Records shown Start Marker

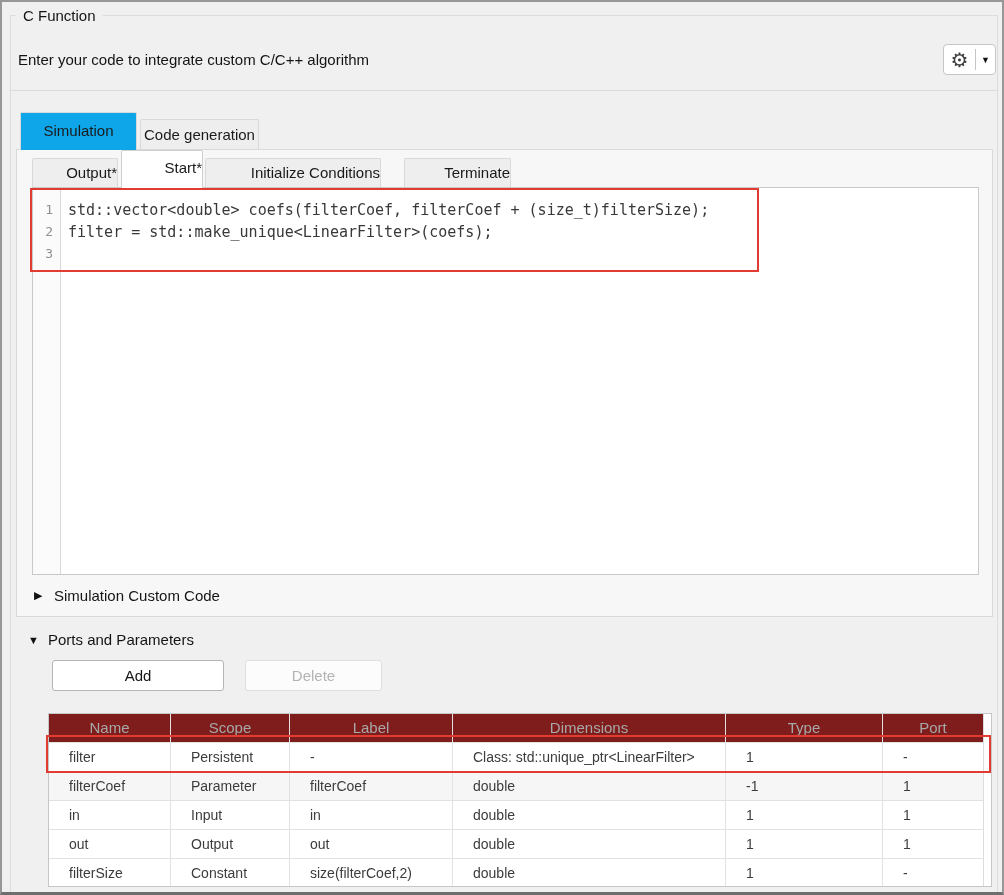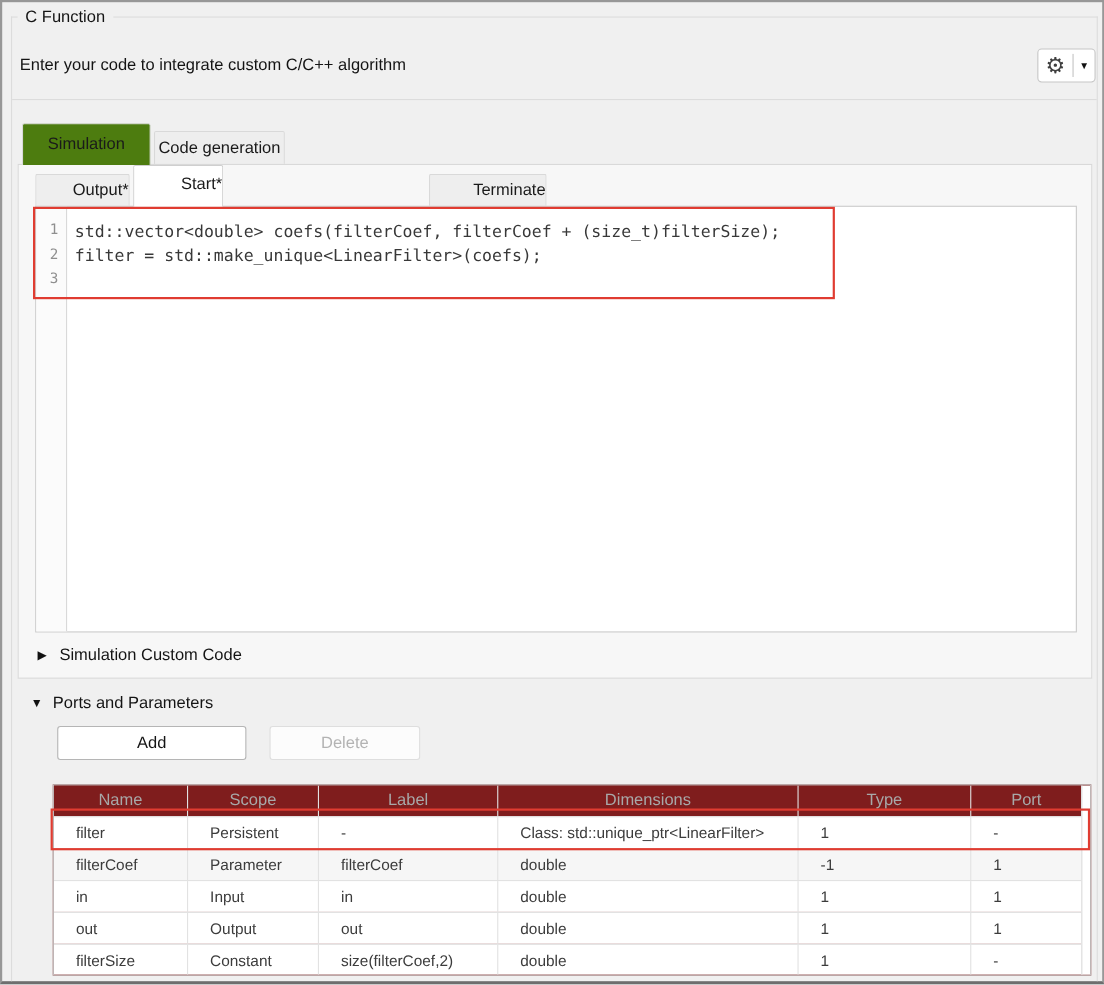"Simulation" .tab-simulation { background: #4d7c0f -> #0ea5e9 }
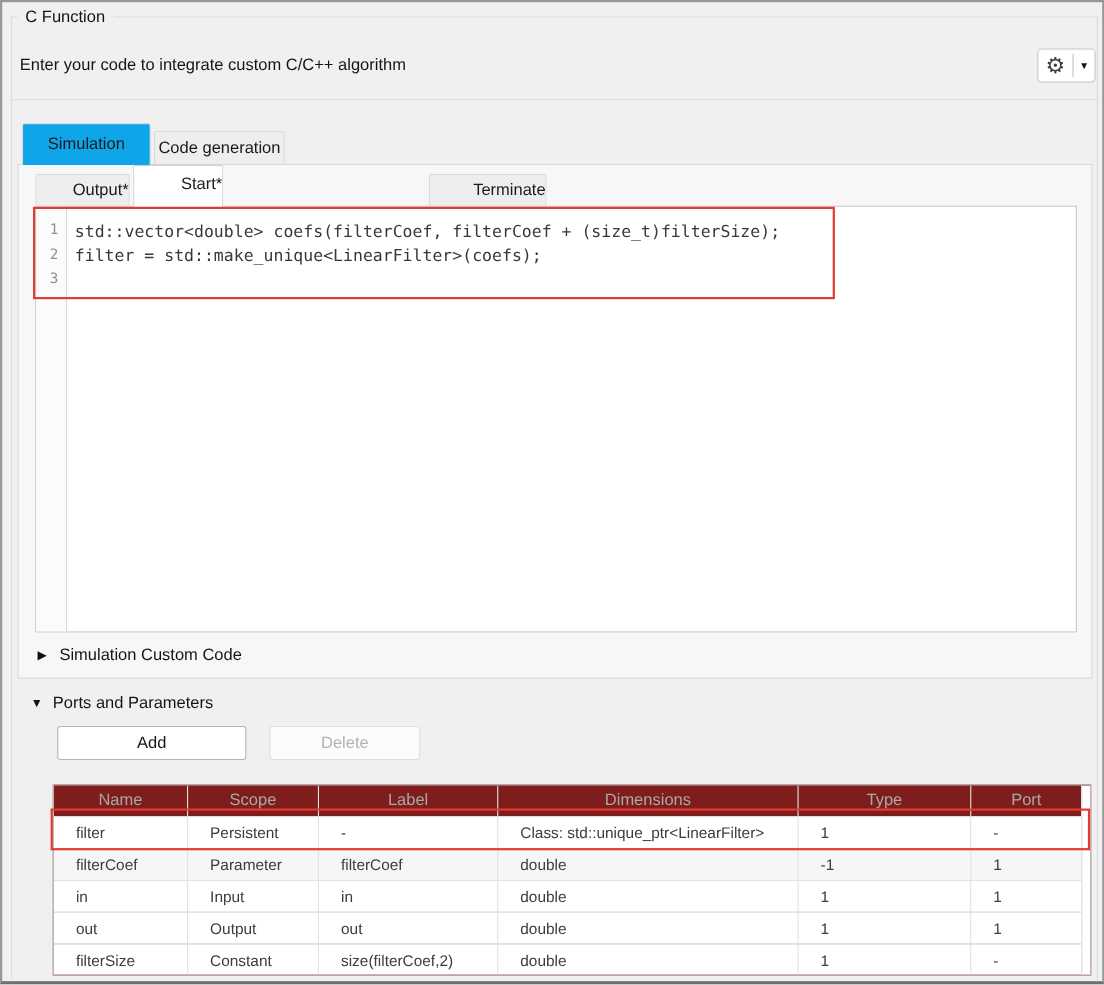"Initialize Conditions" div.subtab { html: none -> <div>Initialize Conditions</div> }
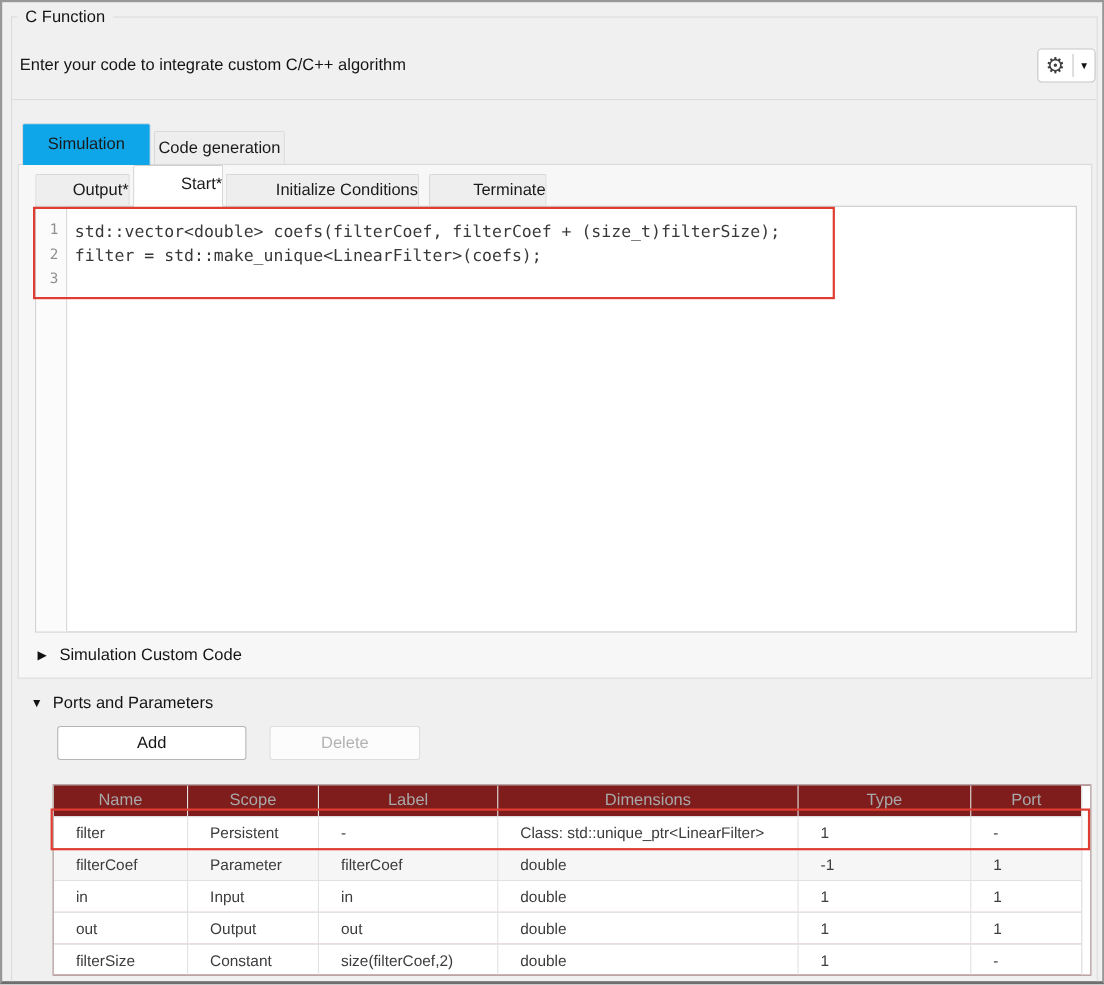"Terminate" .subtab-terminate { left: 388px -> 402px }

Records shown End Marker
Records shown Start Marker

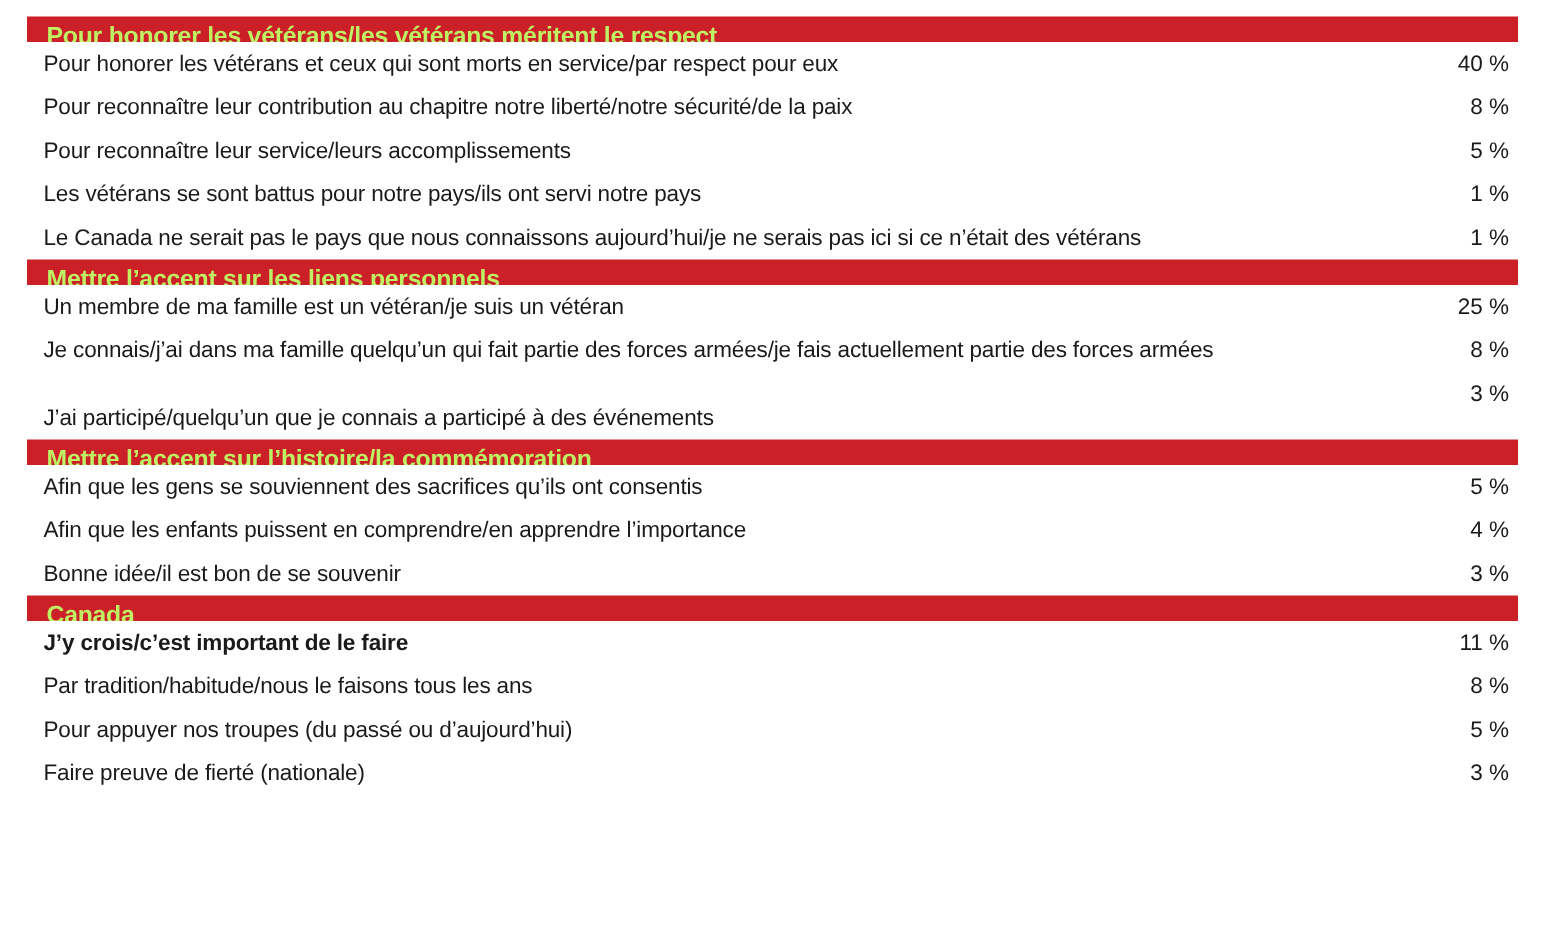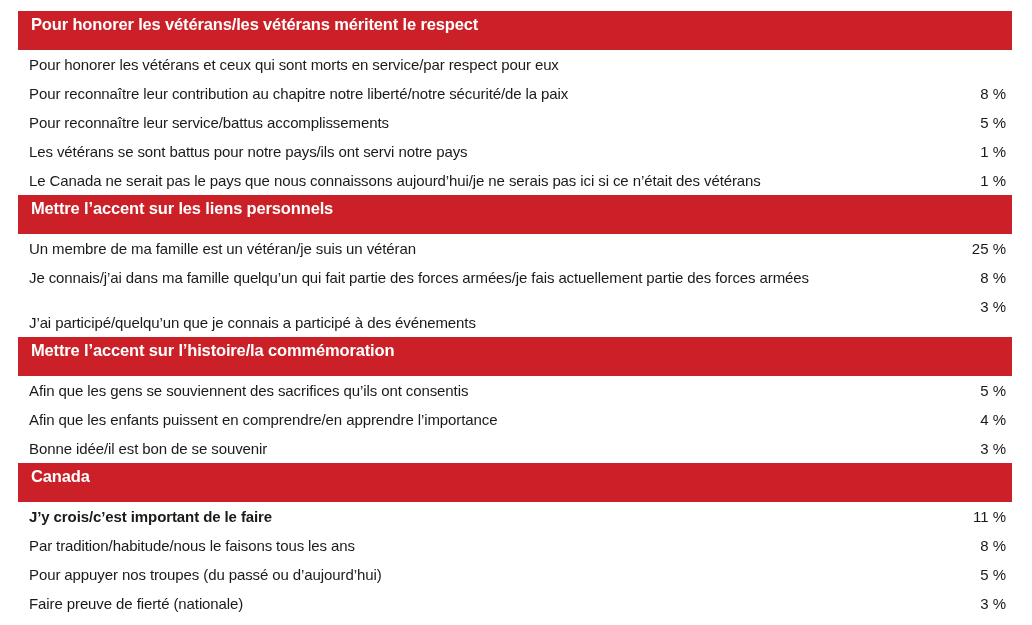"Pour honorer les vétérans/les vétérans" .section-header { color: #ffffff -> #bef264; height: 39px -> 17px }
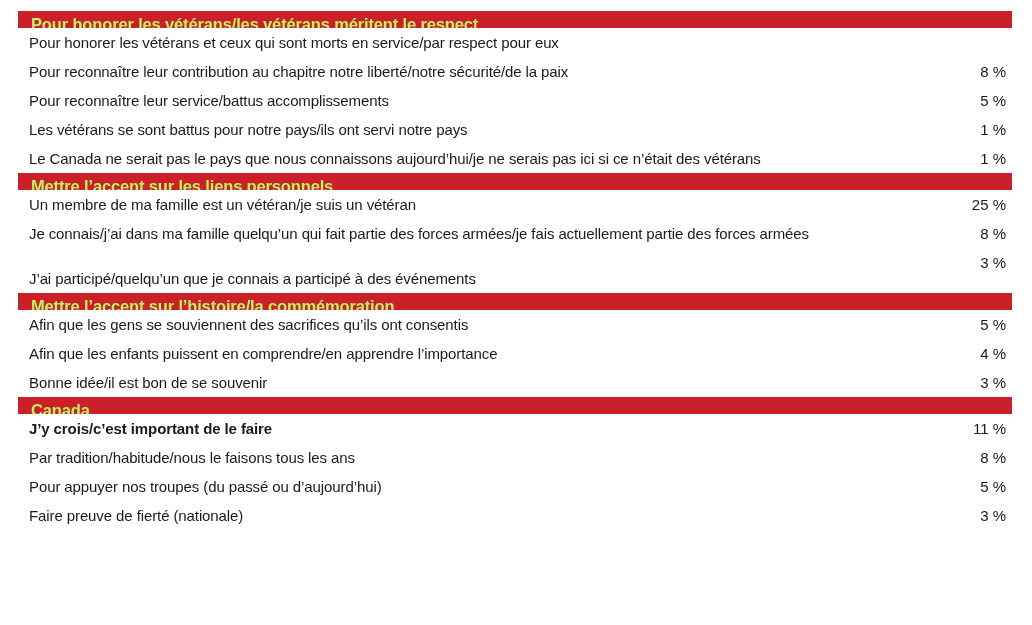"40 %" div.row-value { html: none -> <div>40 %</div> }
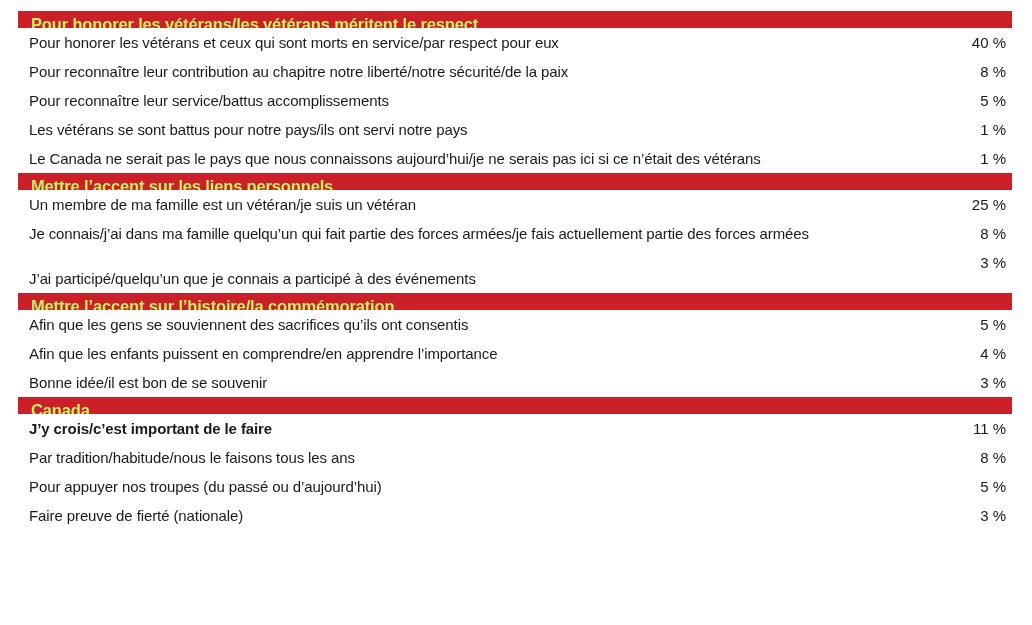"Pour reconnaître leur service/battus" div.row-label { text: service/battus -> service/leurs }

Records shown End Marker

* [Work order]: Reproduce the listing above only between the lines holding "none -> <div>40" and "text: service/battus ->", inclusive. Every line must match exactly, and pictures are dropped.

* [Problem solution]:
"40 %" div.row-value { html: none -> <div>40 %</div> }
"Pour reconnaître leur service/battus" div.row-label { text: service/battus -> service/leurs }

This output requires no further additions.